[Content revision data]
-- Opening Marker --

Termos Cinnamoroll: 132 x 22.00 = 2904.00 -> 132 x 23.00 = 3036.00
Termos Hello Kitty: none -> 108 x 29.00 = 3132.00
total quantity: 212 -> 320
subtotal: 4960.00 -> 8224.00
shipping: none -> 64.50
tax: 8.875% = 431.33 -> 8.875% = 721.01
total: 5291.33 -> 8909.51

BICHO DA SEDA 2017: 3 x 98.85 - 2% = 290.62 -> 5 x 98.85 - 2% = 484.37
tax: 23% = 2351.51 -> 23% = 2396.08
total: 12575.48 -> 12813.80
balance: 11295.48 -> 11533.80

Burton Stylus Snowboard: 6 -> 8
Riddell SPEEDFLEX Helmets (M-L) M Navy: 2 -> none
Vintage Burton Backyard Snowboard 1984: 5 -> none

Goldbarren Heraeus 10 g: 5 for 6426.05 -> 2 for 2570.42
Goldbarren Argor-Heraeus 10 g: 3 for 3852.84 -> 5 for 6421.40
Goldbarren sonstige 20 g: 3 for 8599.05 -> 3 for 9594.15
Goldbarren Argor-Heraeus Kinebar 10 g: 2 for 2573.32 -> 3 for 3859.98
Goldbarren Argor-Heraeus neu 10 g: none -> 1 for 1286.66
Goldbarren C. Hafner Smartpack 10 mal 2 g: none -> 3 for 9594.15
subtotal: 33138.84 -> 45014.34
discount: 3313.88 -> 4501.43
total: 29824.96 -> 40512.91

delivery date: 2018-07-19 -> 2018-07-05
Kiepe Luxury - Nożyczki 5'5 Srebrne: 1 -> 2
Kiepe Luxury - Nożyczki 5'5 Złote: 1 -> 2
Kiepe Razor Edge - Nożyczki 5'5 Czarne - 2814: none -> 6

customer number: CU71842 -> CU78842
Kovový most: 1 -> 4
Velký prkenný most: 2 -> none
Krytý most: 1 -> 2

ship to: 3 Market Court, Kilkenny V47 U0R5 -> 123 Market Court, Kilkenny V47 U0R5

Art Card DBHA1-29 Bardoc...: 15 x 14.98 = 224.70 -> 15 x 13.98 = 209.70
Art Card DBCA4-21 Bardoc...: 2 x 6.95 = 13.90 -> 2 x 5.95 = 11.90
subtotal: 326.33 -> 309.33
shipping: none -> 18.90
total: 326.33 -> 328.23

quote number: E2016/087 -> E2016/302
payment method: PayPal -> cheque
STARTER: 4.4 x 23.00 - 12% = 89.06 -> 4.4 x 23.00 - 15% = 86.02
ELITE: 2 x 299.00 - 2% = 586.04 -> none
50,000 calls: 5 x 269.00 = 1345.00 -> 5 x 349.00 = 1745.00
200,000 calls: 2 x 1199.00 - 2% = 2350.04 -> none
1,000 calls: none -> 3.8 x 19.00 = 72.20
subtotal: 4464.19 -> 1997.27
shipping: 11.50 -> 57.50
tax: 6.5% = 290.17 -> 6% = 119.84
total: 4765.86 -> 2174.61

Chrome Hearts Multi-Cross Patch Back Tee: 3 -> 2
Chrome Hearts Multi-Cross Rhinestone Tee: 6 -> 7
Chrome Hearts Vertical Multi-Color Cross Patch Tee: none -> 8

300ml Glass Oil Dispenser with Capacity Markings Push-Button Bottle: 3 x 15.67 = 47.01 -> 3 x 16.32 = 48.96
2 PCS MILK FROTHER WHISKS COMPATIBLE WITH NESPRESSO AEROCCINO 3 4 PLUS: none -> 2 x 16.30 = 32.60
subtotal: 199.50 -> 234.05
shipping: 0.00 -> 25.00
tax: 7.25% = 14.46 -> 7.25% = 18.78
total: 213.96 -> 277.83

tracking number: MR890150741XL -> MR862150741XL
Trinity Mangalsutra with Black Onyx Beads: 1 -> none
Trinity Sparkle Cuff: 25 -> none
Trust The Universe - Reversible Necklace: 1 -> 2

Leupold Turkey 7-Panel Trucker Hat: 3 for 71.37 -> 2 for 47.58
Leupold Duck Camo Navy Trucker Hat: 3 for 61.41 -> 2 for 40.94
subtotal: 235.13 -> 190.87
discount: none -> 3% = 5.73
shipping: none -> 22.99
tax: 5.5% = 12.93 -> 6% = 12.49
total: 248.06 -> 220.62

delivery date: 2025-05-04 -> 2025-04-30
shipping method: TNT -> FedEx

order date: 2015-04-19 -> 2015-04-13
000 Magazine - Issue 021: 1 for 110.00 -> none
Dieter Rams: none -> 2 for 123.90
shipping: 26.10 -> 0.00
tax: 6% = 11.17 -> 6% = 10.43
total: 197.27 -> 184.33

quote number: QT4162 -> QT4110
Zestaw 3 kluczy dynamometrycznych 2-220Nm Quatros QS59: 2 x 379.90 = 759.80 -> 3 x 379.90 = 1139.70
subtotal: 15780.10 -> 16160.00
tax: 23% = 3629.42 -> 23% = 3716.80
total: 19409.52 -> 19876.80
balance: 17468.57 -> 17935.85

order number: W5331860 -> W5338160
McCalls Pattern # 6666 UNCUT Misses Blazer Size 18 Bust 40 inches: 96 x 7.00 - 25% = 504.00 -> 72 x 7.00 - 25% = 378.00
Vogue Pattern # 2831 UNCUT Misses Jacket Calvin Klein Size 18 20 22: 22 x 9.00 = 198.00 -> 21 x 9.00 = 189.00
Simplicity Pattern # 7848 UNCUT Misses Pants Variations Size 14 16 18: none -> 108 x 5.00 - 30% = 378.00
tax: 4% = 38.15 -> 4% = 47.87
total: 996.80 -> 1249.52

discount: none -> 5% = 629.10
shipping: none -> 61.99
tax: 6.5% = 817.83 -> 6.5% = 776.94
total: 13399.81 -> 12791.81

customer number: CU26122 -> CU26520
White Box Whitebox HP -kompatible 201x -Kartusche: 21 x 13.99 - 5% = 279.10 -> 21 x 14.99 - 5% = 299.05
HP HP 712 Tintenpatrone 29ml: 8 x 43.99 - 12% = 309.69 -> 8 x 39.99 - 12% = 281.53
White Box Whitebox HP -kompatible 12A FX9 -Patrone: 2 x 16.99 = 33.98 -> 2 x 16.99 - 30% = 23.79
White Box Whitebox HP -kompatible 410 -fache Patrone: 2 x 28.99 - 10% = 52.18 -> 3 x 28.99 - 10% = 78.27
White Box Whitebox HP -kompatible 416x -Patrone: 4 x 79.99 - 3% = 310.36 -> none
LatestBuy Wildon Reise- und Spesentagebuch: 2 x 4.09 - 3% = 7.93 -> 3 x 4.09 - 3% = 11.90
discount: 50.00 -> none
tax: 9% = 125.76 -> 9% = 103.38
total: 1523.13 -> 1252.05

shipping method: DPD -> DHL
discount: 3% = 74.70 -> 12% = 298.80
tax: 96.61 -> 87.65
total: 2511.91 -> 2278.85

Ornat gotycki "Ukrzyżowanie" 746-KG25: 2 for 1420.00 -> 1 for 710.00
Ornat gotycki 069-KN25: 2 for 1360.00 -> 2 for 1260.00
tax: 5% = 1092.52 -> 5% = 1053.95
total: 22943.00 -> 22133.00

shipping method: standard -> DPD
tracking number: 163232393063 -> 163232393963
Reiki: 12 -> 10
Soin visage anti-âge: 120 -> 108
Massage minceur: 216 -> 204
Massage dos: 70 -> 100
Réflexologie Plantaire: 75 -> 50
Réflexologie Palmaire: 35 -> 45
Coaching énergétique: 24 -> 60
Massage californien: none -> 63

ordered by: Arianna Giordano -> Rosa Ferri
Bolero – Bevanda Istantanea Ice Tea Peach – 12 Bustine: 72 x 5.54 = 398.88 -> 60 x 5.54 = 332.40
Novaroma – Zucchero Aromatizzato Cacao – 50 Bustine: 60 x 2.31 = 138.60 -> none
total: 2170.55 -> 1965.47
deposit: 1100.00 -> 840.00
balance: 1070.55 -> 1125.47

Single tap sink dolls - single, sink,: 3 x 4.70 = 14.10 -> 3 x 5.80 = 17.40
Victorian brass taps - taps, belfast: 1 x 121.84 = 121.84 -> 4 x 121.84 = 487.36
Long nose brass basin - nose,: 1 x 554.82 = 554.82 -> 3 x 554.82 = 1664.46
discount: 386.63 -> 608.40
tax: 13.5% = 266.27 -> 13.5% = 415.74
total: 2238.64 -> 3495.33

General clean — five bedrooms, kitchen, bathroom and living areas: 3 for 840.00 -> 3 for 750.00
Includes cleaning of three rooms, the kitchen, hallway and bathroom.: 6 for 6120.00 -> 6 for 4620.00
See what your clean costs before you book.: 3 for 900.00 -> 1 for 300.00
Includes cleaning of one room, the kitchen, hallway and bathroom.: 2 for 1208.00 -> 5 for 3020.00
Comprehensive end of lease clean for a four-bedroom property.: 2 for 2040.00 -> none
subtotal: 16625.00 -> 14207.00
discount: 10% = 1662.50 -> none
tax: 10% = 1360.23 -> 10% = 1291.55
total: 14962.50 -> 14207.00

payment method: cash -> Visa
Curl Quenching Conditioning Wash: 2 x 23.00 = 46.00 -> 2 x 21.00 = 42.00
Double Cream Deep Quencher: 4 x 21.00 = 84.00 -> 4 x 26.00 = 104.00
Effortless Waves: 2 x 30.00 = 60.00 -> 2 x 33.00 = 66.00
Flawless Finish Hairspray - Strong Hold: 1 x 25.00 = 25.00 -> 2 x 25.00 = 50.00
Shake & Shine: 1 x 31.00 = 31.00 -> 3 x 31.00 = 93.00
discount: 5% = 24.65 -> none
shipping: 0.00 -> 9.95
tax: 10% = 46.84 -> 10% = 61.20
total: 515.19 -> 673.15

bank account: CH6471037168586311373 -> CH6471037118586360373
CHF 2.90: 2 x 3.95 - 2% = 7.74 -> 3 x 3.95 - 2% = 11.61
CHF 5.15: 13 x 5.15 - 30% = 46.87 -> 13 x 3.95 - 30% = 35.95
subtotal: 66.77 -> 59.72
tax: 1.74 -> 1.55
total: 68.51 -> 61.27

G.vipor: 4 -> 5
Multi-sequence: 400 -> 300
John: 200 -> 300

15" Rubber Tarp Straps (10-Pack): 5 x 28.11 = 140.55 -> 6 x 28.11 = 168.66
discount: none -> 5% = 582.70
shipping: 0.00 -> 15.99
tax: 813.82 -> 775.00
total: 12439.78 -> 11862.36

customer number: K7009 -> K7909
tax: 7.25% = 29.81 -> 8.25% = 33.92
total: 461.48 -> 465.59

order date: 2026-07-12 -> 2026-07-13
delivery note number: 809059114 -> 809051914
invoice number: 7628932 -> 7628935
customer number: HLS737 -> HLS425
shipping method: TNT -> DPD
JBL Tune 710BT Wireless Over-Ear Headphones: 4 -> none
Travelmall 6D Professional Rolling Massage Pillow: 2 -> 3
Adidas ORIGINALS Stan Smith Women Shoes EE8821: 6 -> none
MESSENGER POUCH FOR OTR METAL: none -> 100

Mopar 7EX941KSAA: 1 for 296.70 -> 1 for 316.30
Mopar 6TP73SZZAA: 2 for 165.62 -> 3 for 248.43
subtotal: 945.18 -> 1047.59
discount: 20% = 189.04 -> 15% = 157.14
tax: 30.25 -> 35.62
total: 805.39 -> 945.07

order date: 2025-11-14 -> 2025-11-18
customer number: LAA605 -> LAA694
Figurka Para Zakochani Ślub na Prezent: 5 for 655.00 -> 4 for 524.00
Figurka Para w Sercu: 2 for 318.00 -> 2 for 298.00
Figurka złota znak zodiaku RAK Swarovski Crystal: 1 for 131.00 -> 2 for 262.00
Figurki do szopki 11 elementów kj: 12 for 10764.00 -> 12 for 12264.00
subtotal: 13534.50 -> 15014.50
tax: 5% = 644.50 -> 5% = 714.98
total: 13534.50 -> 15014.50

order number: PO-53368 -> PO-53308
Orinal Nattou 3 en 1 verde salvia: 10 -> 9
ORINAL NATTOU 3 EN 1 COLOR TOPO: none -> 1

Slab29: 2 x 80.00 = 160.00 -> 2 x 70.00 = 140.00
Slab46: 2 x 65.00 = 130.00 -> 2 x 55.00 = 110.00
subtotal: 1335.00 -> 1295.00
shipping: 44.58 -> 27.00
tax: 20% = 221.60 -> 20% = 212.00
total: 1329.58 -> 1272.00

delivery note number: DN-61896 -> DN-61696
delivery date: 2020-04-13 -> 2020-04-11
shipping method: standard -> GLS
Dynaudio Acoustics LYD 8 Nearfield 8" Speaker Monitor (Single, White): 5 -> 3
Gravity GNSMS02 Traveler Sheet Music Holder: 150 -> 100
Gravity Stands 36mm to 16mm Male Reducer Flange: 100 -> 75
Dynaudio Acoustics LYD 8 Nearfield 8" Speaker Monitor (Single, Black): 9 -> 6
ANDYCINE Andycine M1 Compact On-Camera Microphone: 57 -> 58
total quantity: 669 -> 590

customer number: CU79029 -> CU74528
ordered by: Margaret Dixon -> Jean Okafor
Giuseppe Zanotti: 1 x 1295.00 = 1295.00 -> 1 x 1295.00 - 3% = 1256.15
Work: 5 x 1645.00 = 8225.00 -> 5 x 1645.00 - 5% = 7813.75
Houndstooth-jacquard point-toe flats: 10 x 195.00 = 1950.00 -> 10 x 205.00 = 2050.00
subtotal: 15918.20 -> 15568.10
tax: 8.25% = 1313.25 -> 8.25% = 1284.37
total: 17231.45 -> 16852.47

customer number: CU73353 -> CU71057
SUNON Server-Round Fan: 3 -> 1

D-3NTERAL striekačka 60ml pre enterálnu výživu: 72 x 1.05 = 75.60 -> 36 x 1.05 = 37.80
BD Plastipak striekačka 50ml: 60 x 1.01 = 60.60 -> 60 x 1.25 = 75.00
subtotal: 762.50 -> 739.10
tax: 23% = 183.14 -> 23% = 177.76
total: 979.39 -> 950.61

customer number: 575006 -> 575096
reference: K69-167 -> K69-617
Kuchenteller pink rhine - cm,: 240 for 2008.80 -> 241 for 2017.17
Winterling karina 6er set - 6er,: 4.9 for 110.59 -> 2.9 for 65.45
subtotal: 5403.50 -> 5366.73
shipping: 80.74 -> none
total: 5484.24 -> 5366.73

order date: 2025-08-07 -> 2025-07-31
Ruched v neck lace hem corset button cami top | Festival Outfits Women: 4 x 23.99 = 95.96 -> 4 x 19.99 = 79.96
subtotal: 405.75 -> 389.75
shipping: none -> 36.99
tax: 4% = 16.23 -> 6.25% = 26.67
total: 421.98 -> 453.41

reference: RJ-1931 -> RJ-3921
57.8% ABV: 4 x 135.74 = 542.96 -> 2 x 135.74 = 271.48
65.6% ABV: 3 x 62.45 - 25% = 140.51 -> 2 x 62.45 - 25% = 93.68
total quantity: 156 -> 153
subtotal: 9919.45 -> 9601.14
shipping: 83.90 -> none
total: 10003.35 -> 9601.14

-- Closing Marker --

WHAT THIS TASK INVOLVES:
An exact copy of the lines above between the line holding "Kovový most: 1 -> 4" and the line holding "Chrome Hearts Vertical", inclusive, is the whole answer.

WRITTEN ANSWER:
Kovový most: 1 -> 4
Velký prkenný most: 2 -> none
Krytý most: 1 -> 2

ship to: 3 Market Court, Kilkenny V47 U0R5 -> 123 Market Court, Kilkenny V47 U0R5

Art Card DBHA1-29 Bardoc...: 15 x 14.98 = 224.70 -> 15 x 13.98 = 209.70
Art Card DBCA4-21 Bardoc...: 2 x 6.95 = 13.90 -> 2 x 5.95 = 11.90
subtotal: 326.33 -> 309.33
shipping: none -> 18.90
total: 326.33 -> 328.23

quote number: E2016/087 -> E2016/302
payment method: PayPal -> cheque
STARTER: 4.4 x 23.00 - 12% = 89.06 -> 4.4 x 23.00 - 15% = 86.02
ELITE: 2 x 299.00 - 2% = 586.04 -> none
50,000 calls: 5 x 269.00 = 1345.00 -> 5 x 349.00 = 1745.00
200,000 calls: 2 x 1199.00 - 2% = 2350.04 -> none
1,000 calls: none -> 3.8 x 19.00 = 72.20
subtotal: 4464.19 -> 1997.27
shipping: 11.50 -> 57.50
tax: 6.5% = 290.17 -> 6% = 119.84
total: 4765.86 -> 2174.61

Chrome Hearts Multi-Cross Patch Back Tee: 3 -> 2
Chrome Hearts Multi-Cross Rhinestone Tee: 6 -> 7
Chrome Hearts Vertical Multi-Color Cross Patch Tee: none -> 8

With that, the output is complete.